** EXERCISE DESCRIPTION **
Restate the records below exactly. Pictures are not part of the copy.

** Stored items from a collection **

=== Begin Enclosure ===

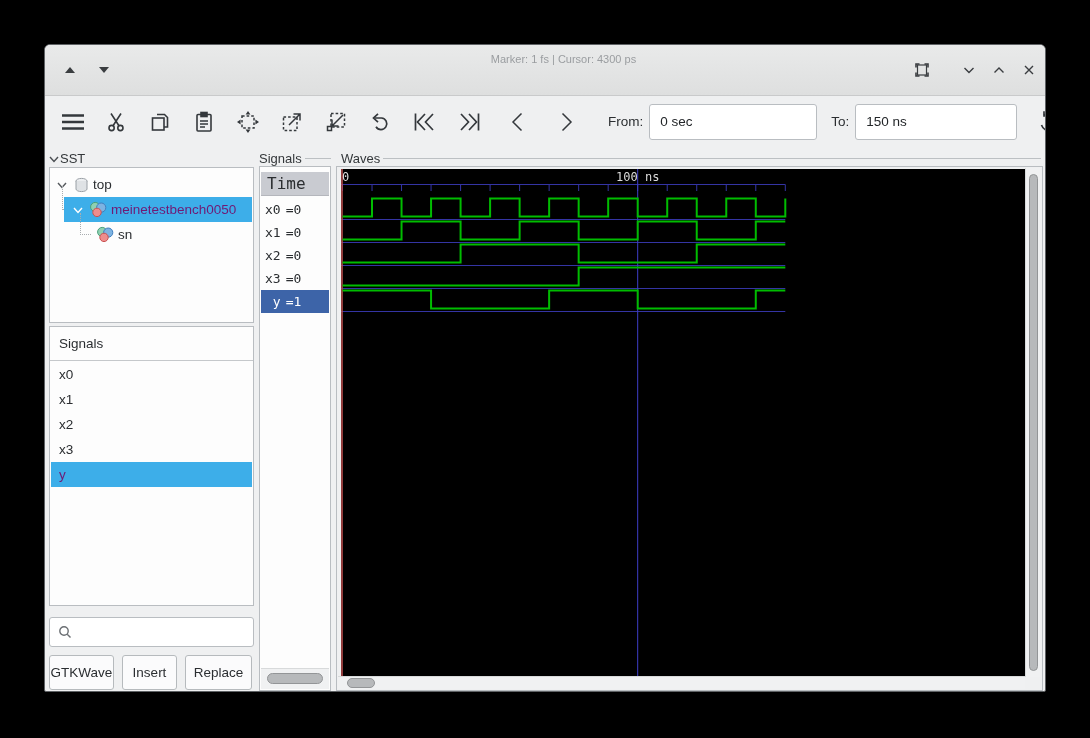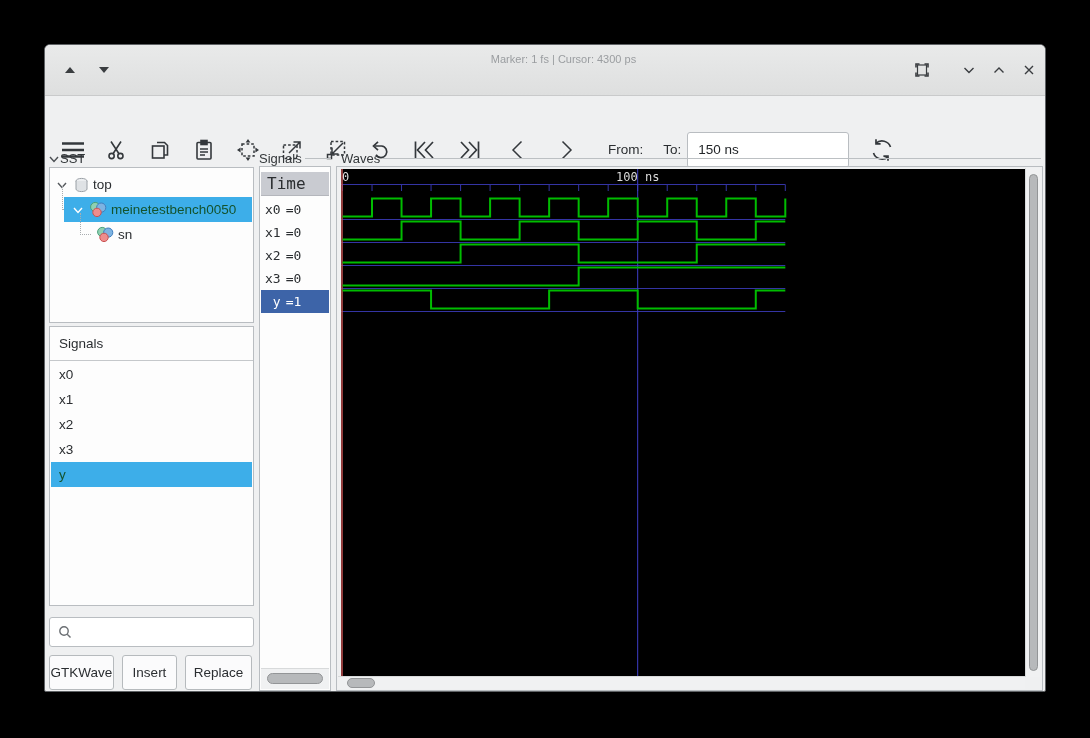--- a/index.html
+++ b/index.html
@@ -15,7 +15,7 @@
   .tb-sub{font-size:11px;color:#9a9da0;line-height:15px;padding-left:37px;}
   .tb-btn{position:absolute;top:14px;width:22px;height:22px;display:flex;align-items:center;justify-content:center;cursor:default;}
   
-  .toolbar{position:absolute;left:0;top:50px;width:100%;height:53px;display:flex;align-items:center;padding-left:15px;box-sizing:border-box;margin-top:28px;}
+  .toolbar{position:absolute;left:0;top:50px;width:100%;height:53px;display:flex;align-items:center;padding-left:15px;box-sizing:border-box;}
   .tool{width:24px;height:24px;margin-right:20px;flex:0 0 auto;display:flex;align-items:center;justify-content:center;}
   .tool svg{display:block;}
   .tlabel{font-size:13.5px;color:#2b2e31;margin:0 6px 0 10px;}

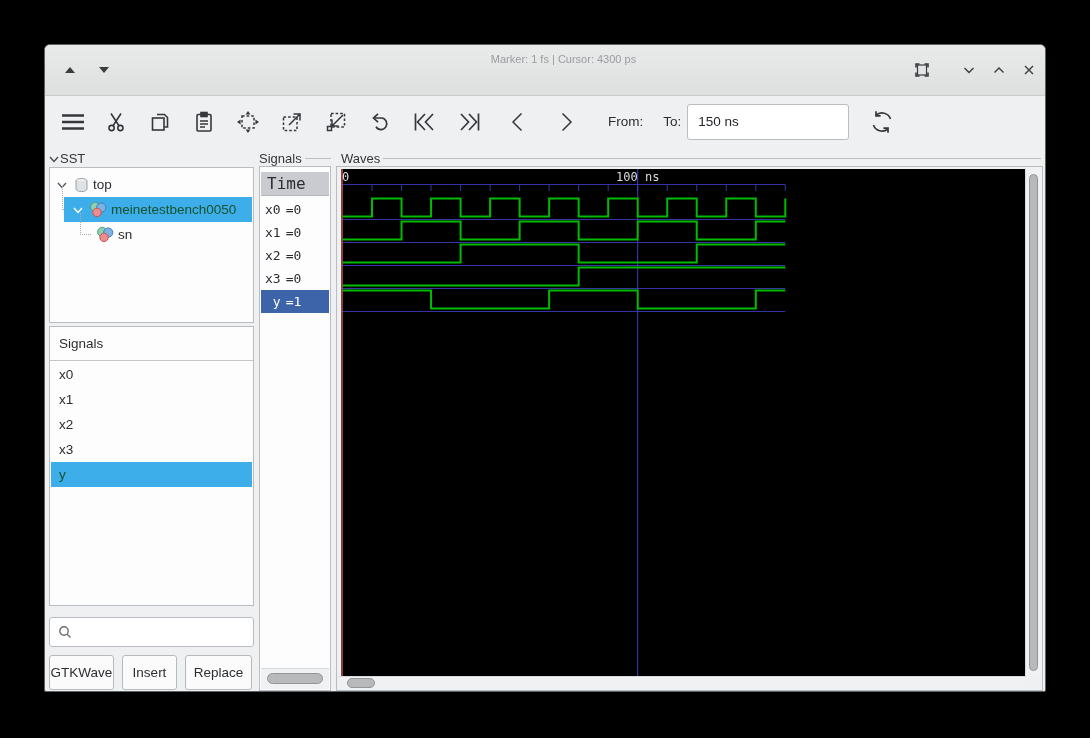--- a/index.html
+++ b/index.html
@@ -169,6 +169,7 @@
       </svg>
     </div>
     <span class="tlabel">From:</span>
+    <input class="tinput" style="width: 168px;" value="0 sec">
     <span class="tlabel" style="margin-left:14px;">To:</span>
     <input class="tinput" style="width: 162px;" value="150 ns">
     <div class="tool" style="margin-left:20px;margin-right:0;">

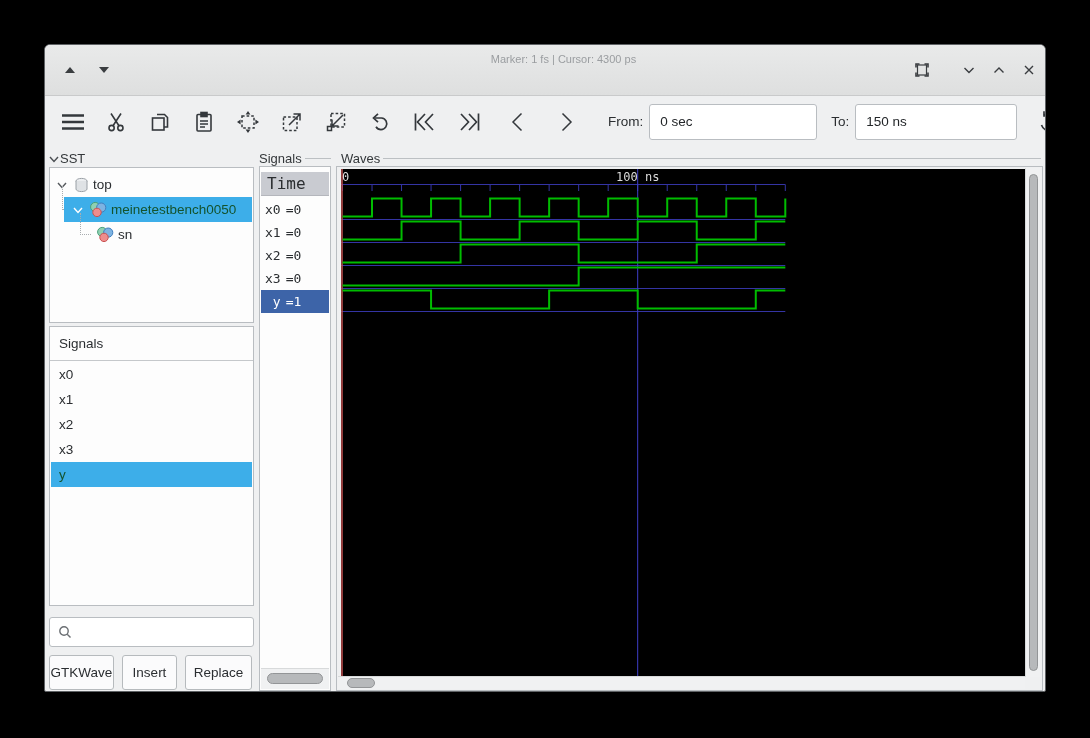--- a/index.html
+++ b/index.html
@@ -28,7 +28,7 @@
   
   .trow{position:absolute;left:0;right:0;height:25px;display:flex;align-items:center;font-size:13.5px;}
   .trow .lbl{margin-left:4px;}
-  .sel-blue{background:#3daee9;color:#14532d;}
+  .sel-blue{background:#3daee9;color:#701a75;}
   .guide{position:absolute;border-left:1px dotted #a9adb0;border-bottom:1px dotted #a9adb0;}
   
   .slist-row{position:absolute;left:1px;right:1px;height:25px;line-height:25px;padding-left:8px;font-size:13.5px;}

=== End Enclosure ===

** EXERCISE RESPONSE **
--- a/index.html
+++ b/index.html
@@ -15,7 +15,7 @@
   .tb-sub{font-size:11px;color:#9a9da0;line-height:15px;padding-left:37px;}
   .tb-btn{position:absolute;top:14px;width:22px;height:22px;display:flex;align-items:center;justify-content:center;cursor:default;}
   
-  .toolbar{position:absolute;left:0;top:50px;width:100%;height:53px;display:flex;align-items:center;padding-left:15px;box-sizing:border-box;margin-top:28px;}
+  .toolbar{position:absolute;left:0;top:50px;width:100%;height:53px;display:flex;align-items:center;padding-left:15px;box-sizing:border-box;}
   .tool{width:24px;height:24px;margin-right:20px;flex:0 0 auto;display:flex;align-items:center;justify-content:center;}
   .tool svg{display:block;}
   .tlabel{font-size:13.5px;color:#2b2e31;margin:0 6px 0 10px;}

--- a/index.html
+++ b/index.html
@@ -169,6 +169,7 @@
       </svg>
     </div>
     <span class="tlabel">From:</span>
+    <input class="tinput" style="width: 168px;" value="0 sec">
     <span class="tlabel" style="margin-left:14px;">To:</span>
     <input class="tinput" style="width: 162px;" value="150 ns">
     <div class="tool" style="margin-left:20px;margin-right:0;">

--- a/index.html
+++ b/index.html
@@ -28,7 +28,7 @@
   
   .trow{position:absolute;left:0;right:0;height:25px;display:flex;align-items:center;font-size:13.5px;}
   .trow .lbl{margin-left:4px;}
-  .sel-blue{background:#3daee9;color:#14532d;}
+  .sel-blue{background:#3daee9;color:#701a75;}
   .guide{position:absolute;border-left:1px dotted #a9adb0;border-bottom:1px dotted #a9adb0;}
   
   .slist-row{position:absolute;left:1px;right:1px;height:25px;line-height:25px;padding-left:8px;font-size:13.5px;}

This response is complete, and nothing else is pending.